** DATA EXTRACTS follows **

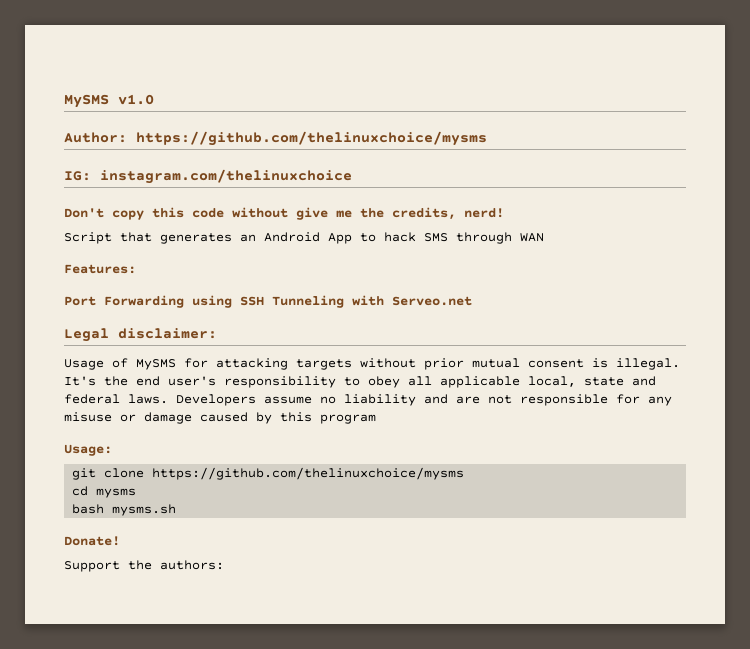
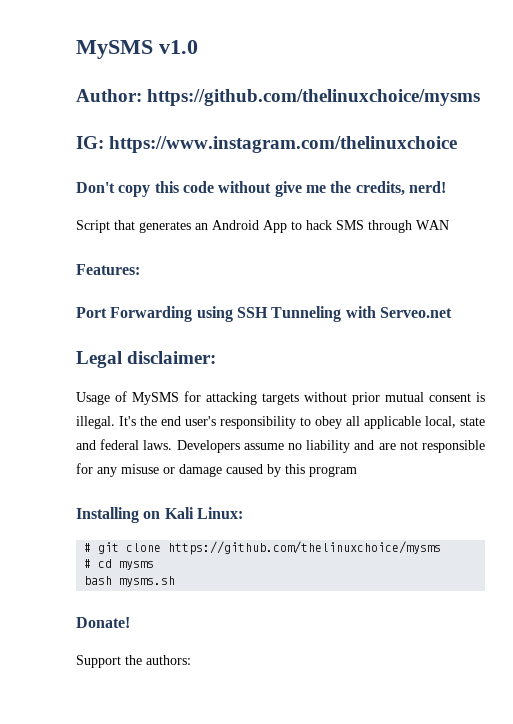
[100,169,352,184] instagram.com/thelinuxchoice -> [109,136,458,153] https://www.instagram.com/thelinuxchoice
[64,444,112,456] Usage: // -> [76,507,243,523] [84,543,92,552] Installing on Kali Linux: // #
(465, 473) none -> [84,559,92,568] #

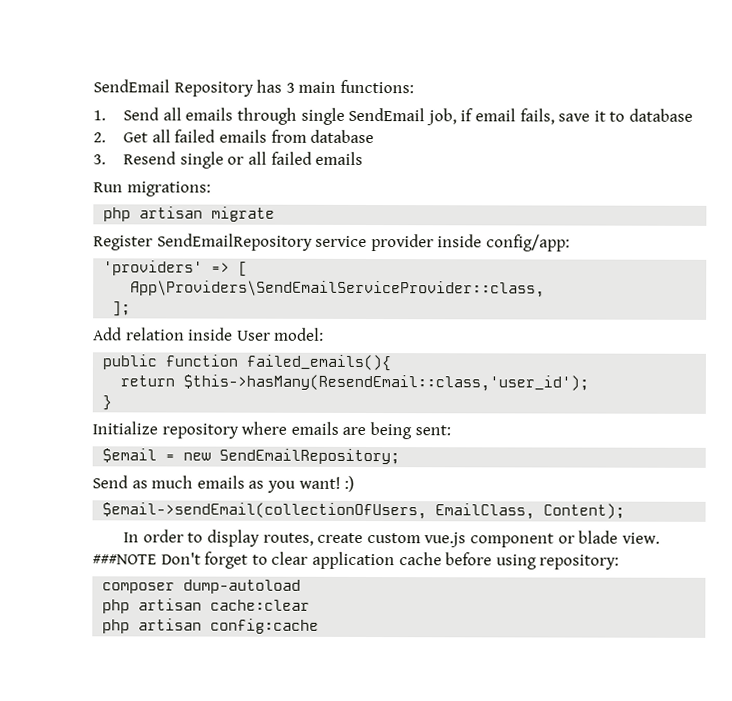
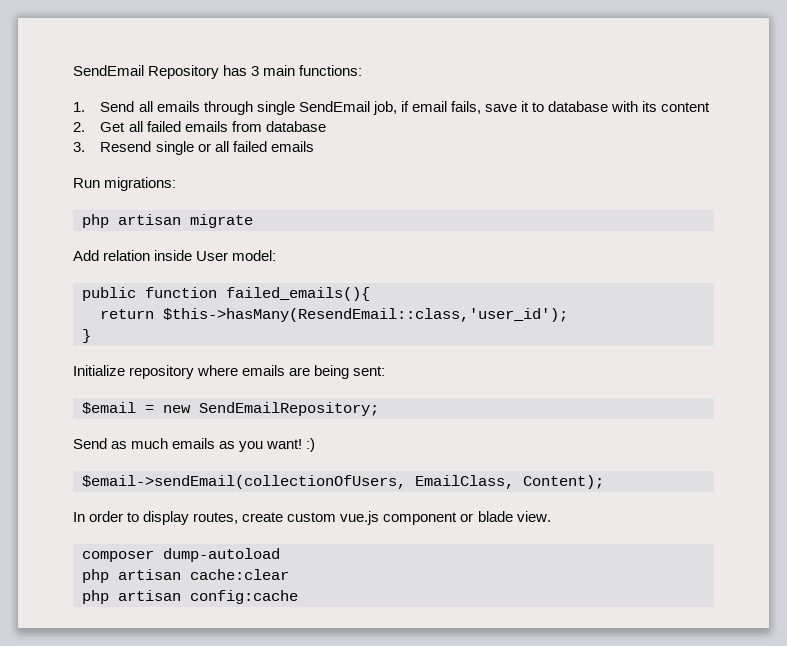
(693, 115) none -> [611,101,711,112] with its content
[93,233,570,252] [103,260,249,277] [130,280,546,298] [112,301,132,317] // Register SendEmailRepository service provider inside config/app: // 'providers' => [ // App\Providers\SendEmailServiceProvider::class, // ]; -> (253, 221) none
[92,551,620,570] ###NOTE Don't forget to clear application cache before using repository: -> (551, 516) none

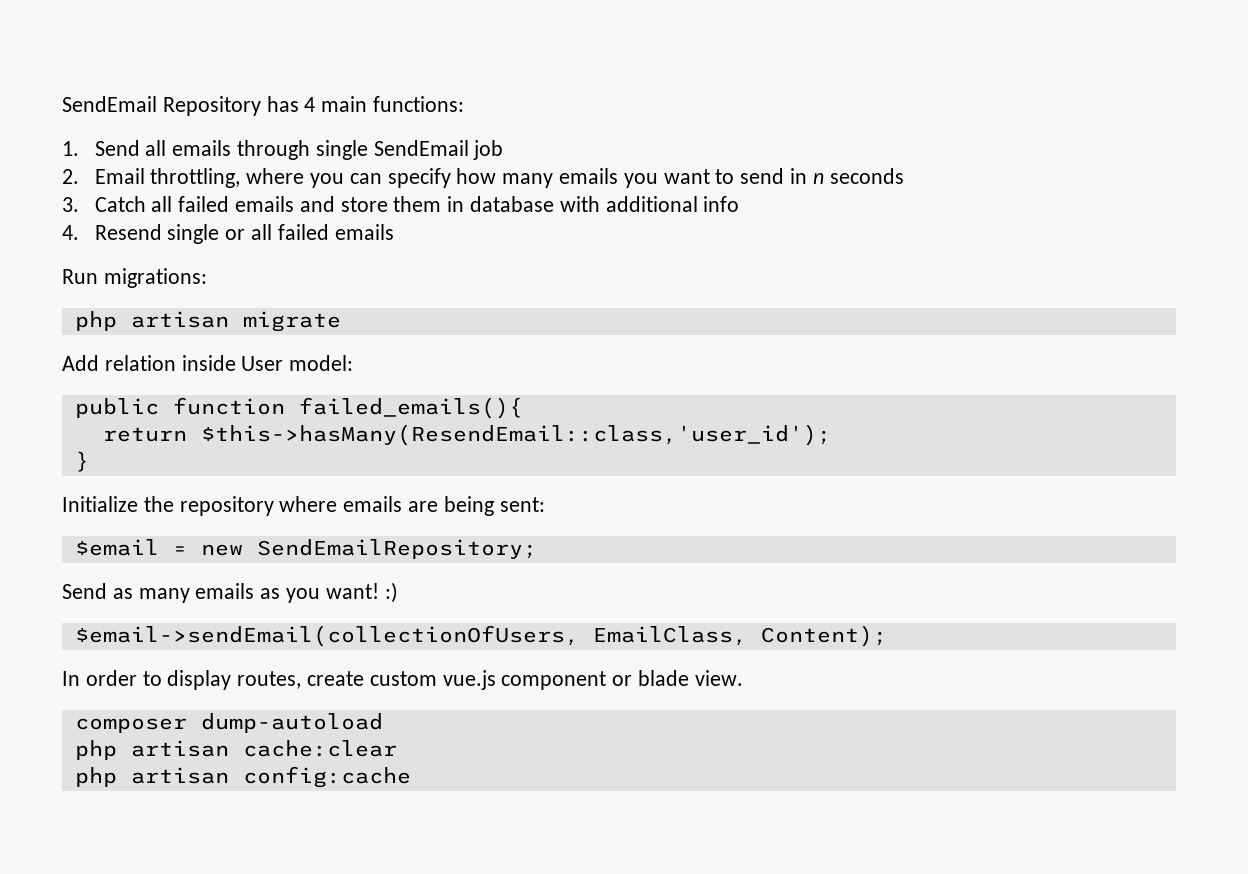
[251,66,260,76] 3 -> [304,97,316,112] 4
[372,101,711,115] [73,121,326,132] [73,142,85,152] job, if email fails, save it to database with its content // 2. Get all failed emails from database // 3. -> [473,140,504,160] [62,168,904,188] [62,196,740,212] [62,225,79,240] job // 2. Email throttling, where you can specify how many emails you want to send in n seconds // 3. Catch all failed emails and store them in database with additional info // 4.
(125, 370) none -> [143,496,174,512] the
[131,438,169,449] much -> [138,588,190,603] many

** End of DATA EXTRACTS **

Your copy should match the records above exactly, except that it contains no pictures.

[100,169,352,184] instagram.com/thelinuxchoice -> [109,136,458,153] https://www.instagram.com/thelinuxchoice
[64,444,112,456] Usage: // -> [76,507,243,523] [84,543,92,552] Installing on Kali Linux: // #
(465, 473) none -> [84,559,92,568] #

(693, 115) none -> [611,101,711,112] with its content
[93,233,570,252] [103,260,249,277] [130,280,546,298] [112,301,132,317] // Register SendEmailRepository service provider inside config/app: // 'providers' => [ // App\Providers\SendEmailServiceProvider::class, // ]; -> (253, 221) none
[92,551,620,570] ###NOTE Don't forget to clear application cache before using repository: -> (551, 516) none

[251,66,260,76] 3 -> [304,97,316,112] 4
[372,101,711,115] [73,121,326,132] [73,142,85,152] job, if email fails, save it to database with its content // 2. Get all failed emails from database // 3. -> [473,140,504,160] [62,168,904,188] [62,196,740,212] [62,225,79,240] job // 2. Email throttling, where you can specify how many emails you want to send in n seconds // 3. Catch all failed emails and store them in database with additional info // 4.
(125, 370) none -> [143,496,174,512] the
[131,438,169,449] much -> [138,588,190,603] many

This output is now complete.